Moseley's 1733 Map of North Carolina

Inscribed on the lower left side, "To His Excel'y Gabriel Johnston, Esq., Captain General & Governour in Chief in and over His Majesty's Provice of North Carolina in America. This Map of the said Province is most humbly Dedicated and Presented by your Excellency's most obedient Humble Servant. Edward Moseley." Entitled on the lower right side, "A New and Corret Map of the Province of North Carolina By Edward Moseley, late Surveyor General of the said Province. 1738."

This map, surveyed in 1732-1733, is the first map to focus solely on the colony of North Carolina, and was the idea of Royal Governor George Burrington - perhaps to get a leg up on South Carolina during the beginning negotiations over the NC/SC border, which had been "initially agreed to" several years previously (and would not be totally resolved until 1813). The observer will note - there are absolutely no markings delineating this tentative border between the two colonies - so, perhaps Governor Burrington didn't want to blatantly anger those in South Carolina - yet.
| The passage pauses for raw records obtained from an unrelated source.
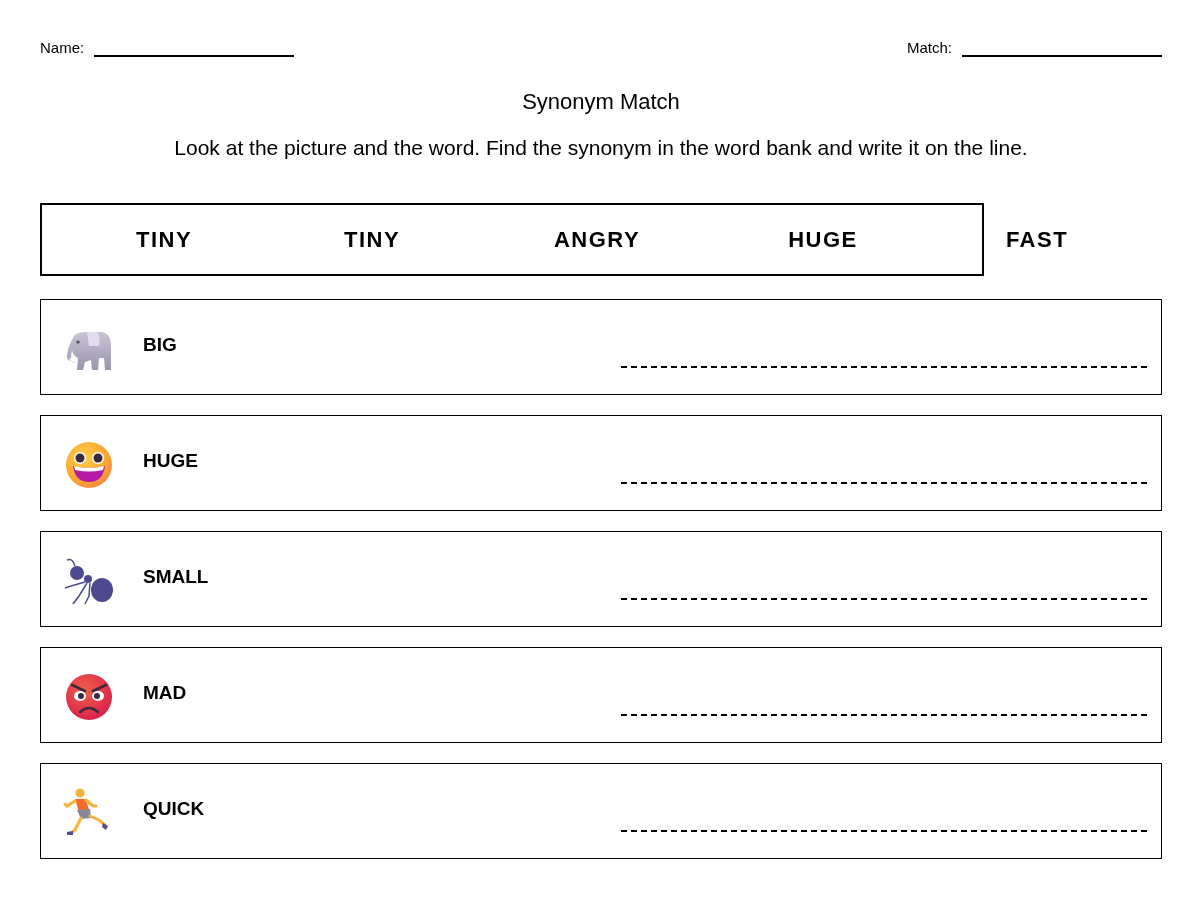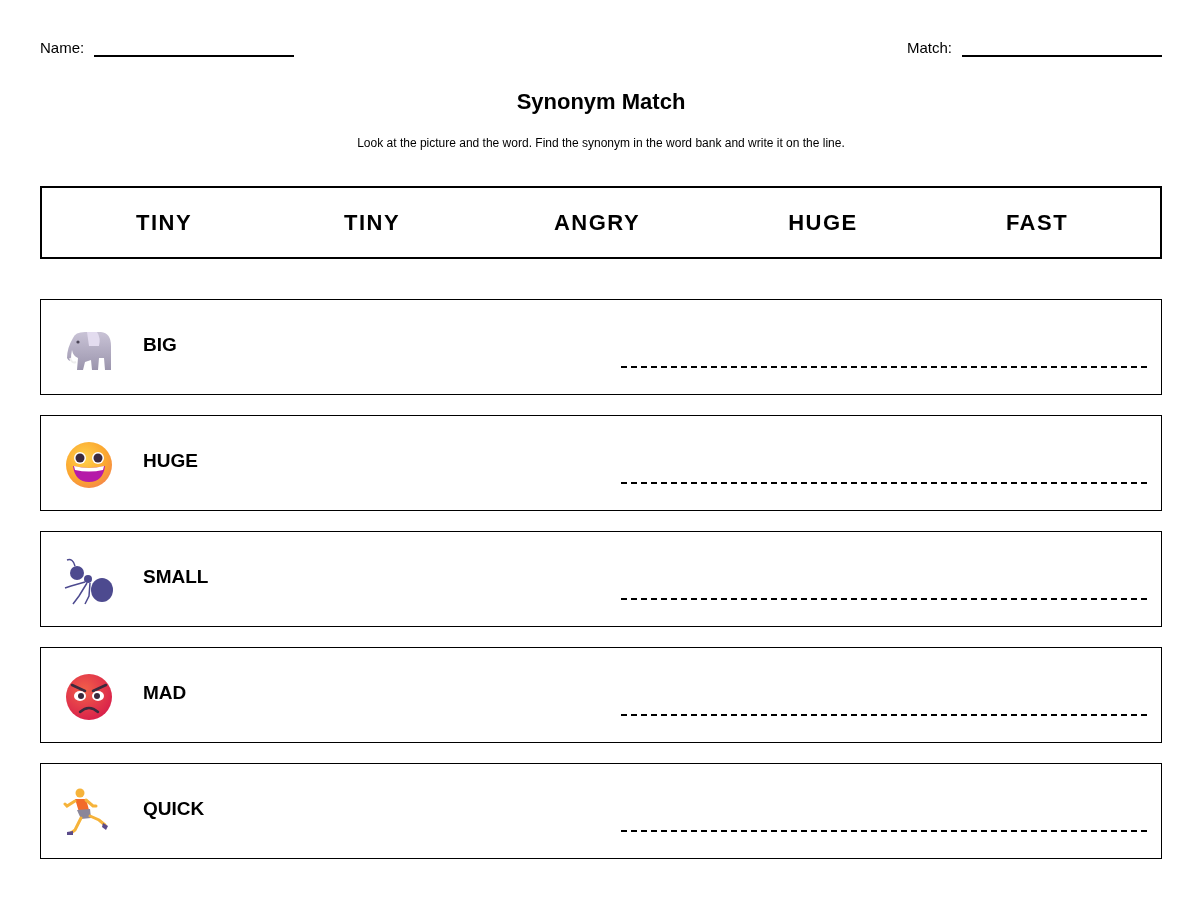"Synonym Match" .title { font-weight: bold -> normal }
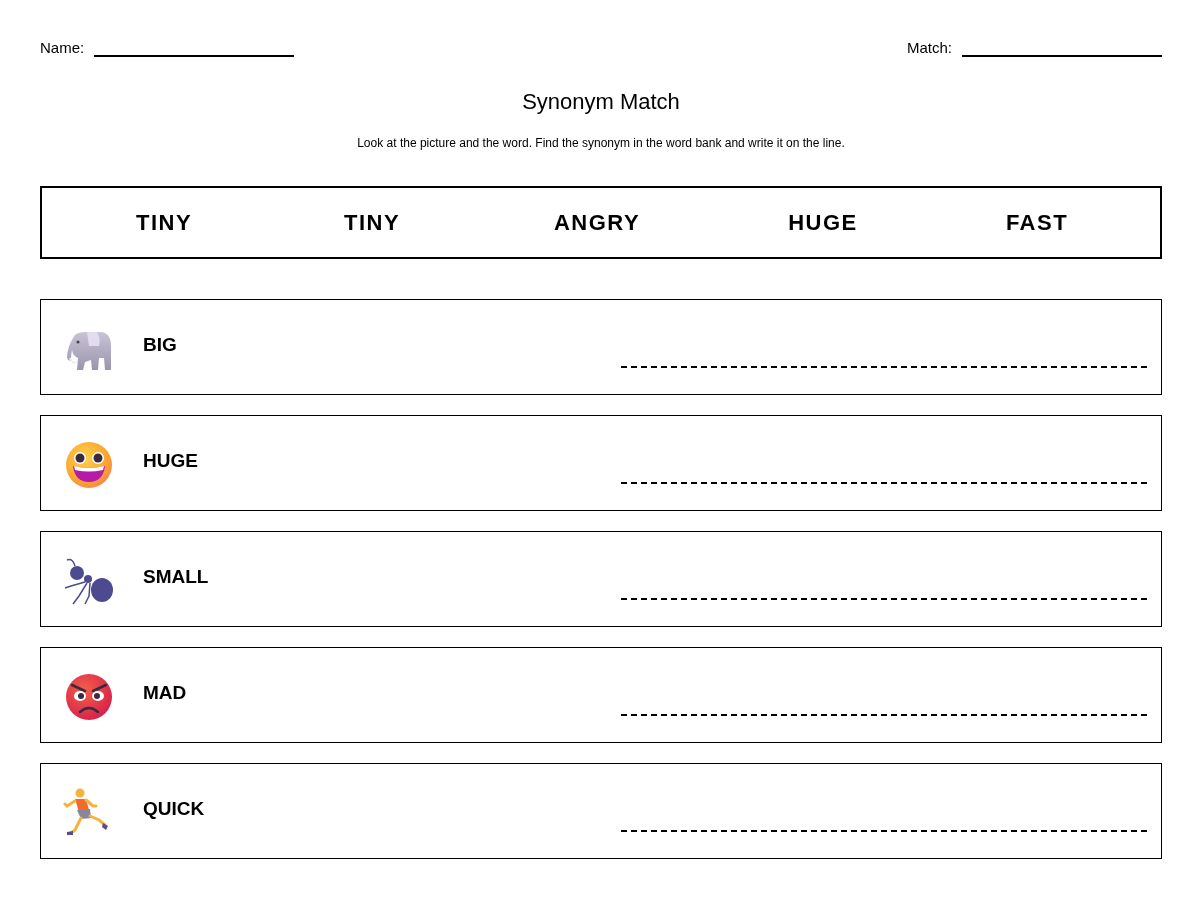"Look at the picture and" .instructions { font-size: 12px -> 21px }
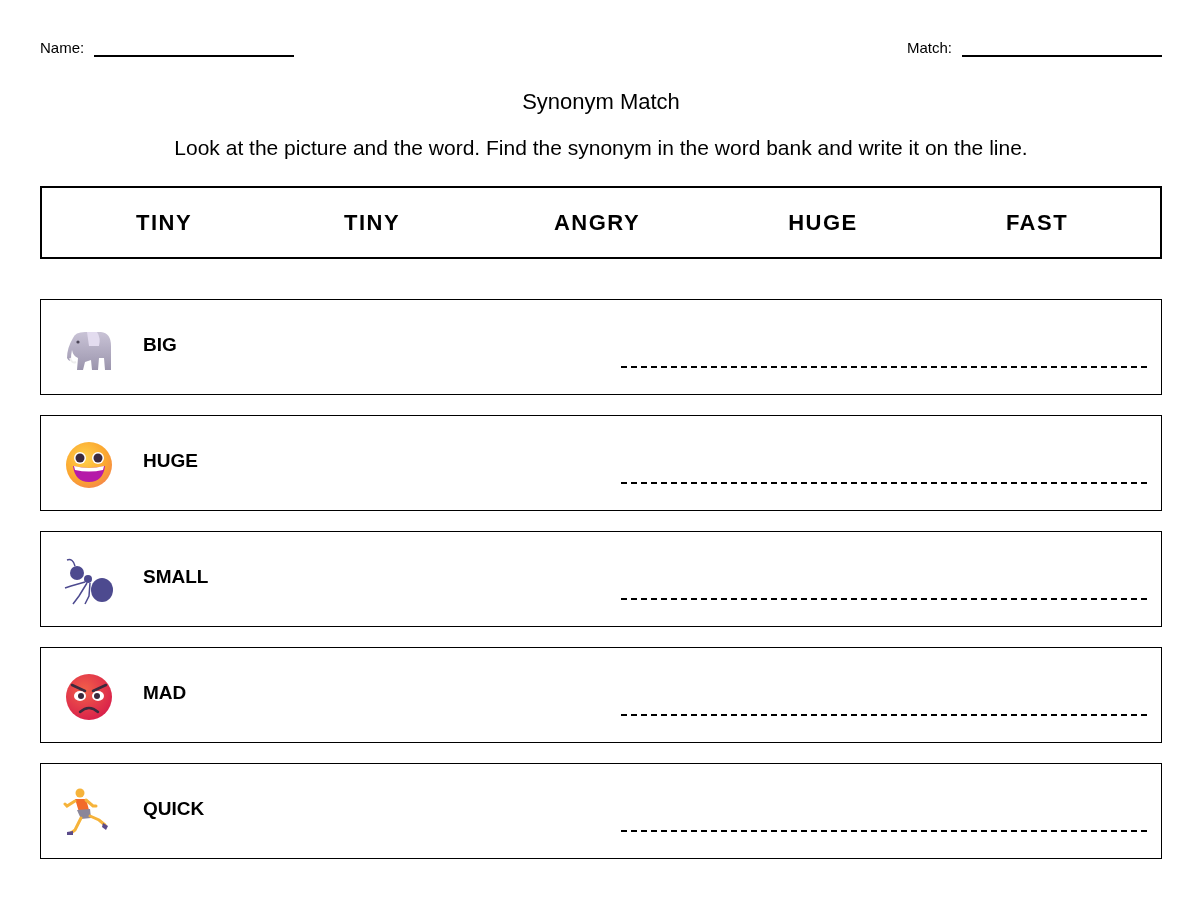"TINY" .word-bank { top: 186px -> 203px; width: 1122px -> 944px }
The map portrays the entire North Carolina coast, starting in the south at near Cape Romain (present-day Georgetown County, South Carolina) and all the way north to Black Bay in southern Virginia. The known rivers are shown westward, as far as were known, to what is named the Charokee Mountains in the western part of the colony. Also shown along the coast is the King's Highway running from Georgetown, SC to Virginia, depicting the known path all throughout North Carolina, and the known towns along the way.

There is a wealth of information on the names of the primary settlers and larger plantations in the Albemarle region - those living along the rivers flowing into the Albemarle Sound, along the Pamlico River, the Neuse River, along the Cape Fear River and its tributaries, and in the vicinity of "Waggomau Lake " (Lake Waccamaw).

Intriguingly, there is a paucity of extant information pertaining to the many early settlements in the "back country" as the Piedmont area was then called - especially since Moseley, as the Surveyor General, would have surely been kept current of the newly emerging number of land grants all over the interior of the colony. Similarly, Moseley spared little attention on the many Indian settlements throughout the colony, only providing scant annotations of a small number of their many well-known settlements.

Final note - anyone can purchase a very good reproduction of this important map - at a very reasonable price - at the North Carolina State Archives. They have hundreds of old maps of NC, many with copies for sale online.